■ **ASSIGNMENT**: Should the word "http" occur in a line of the records, copy that line.

■ **MATERIAL PROVIDED**:
+--
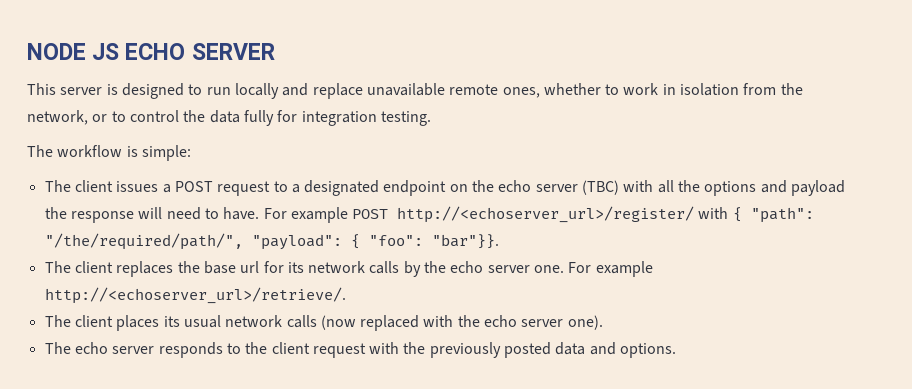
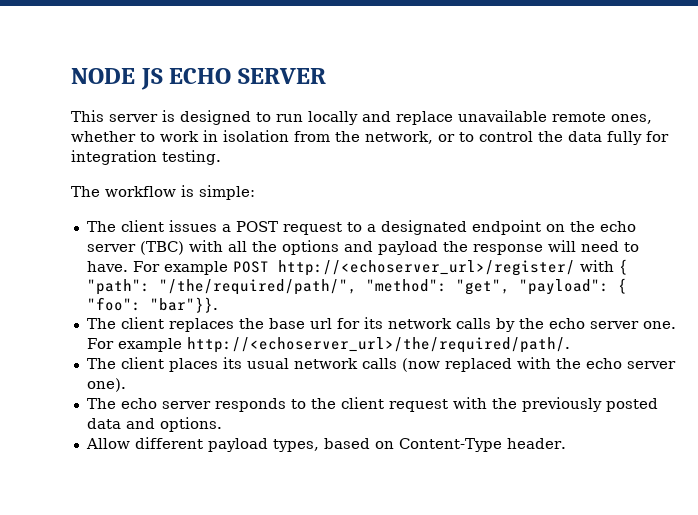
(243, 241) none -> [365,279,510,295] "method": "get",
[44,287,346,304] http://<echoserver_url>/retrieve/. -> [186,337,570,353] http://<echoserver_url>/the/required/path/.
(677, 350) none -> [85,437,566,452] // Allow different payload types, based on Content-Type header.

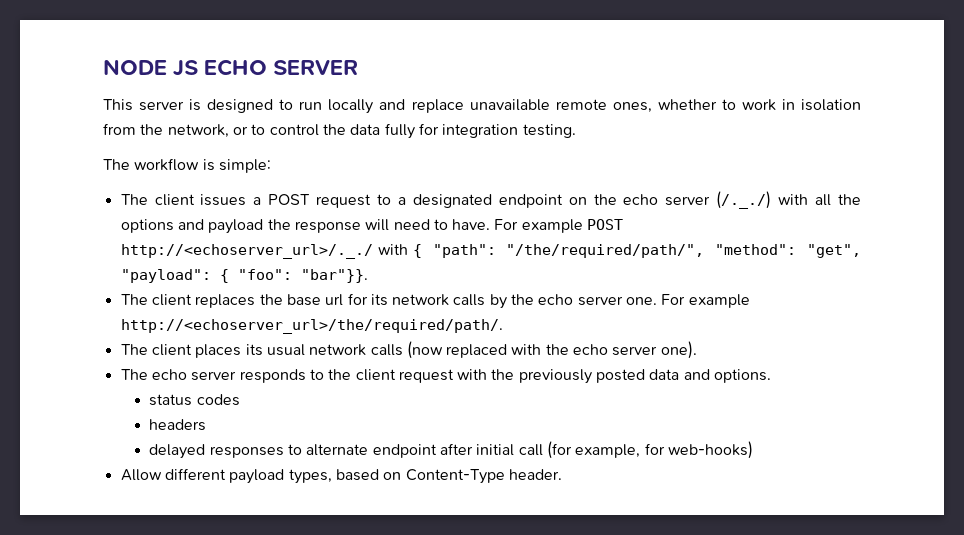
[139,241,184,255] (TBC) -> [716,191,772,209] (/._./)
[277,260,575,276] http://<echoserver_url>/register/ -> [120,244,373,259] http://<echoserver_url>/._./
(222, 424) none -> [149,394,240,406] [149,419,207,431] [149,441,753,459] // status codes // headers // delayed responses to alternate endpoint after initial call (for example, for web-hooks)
+--
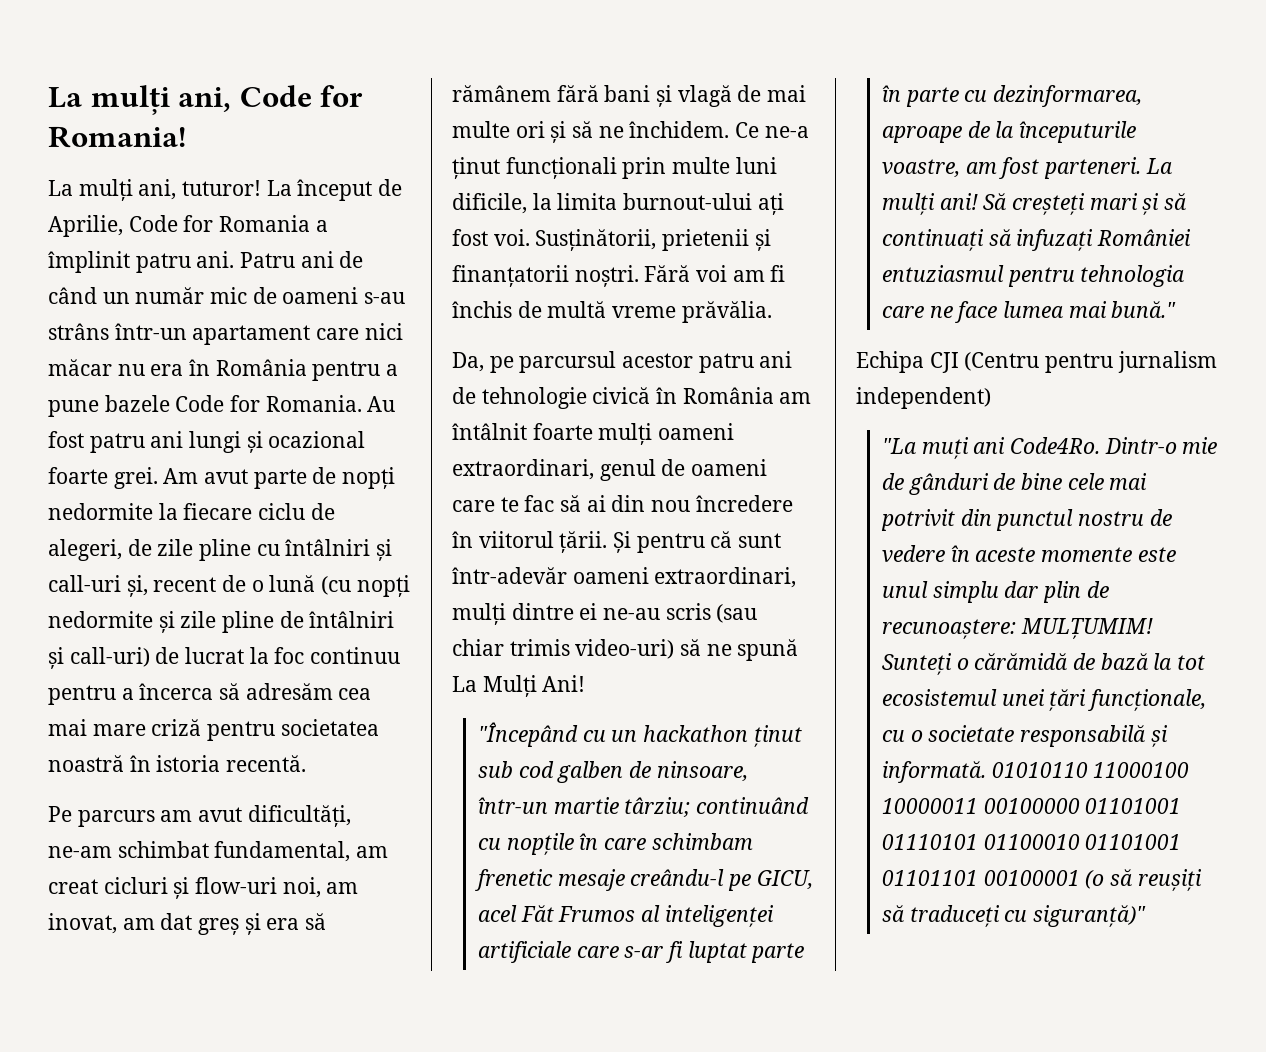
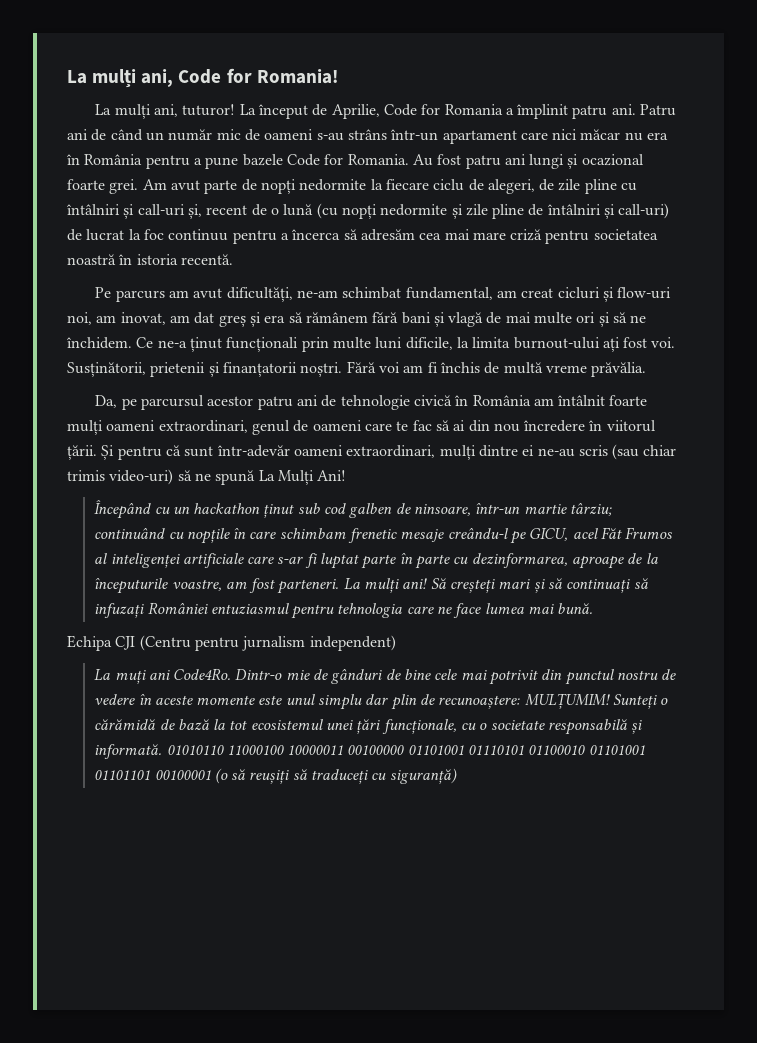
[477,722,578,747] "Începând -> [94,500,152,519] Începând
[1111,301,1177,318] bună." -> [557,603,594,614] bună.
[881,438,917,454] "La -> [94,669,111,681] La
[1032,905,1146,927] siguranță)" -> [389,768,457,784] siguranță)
+--
■ **SOLVED PROBLEM**:
[44,287,346,304] http://<echoserver_url>/retrieve/. -> [186,337,570,353] http://<echoserver_url>/the/required/path/.
[277,260,575,276] http://<echoserver_url>/register/ -> [120,244,373,259] http://<echoserver_url>/._./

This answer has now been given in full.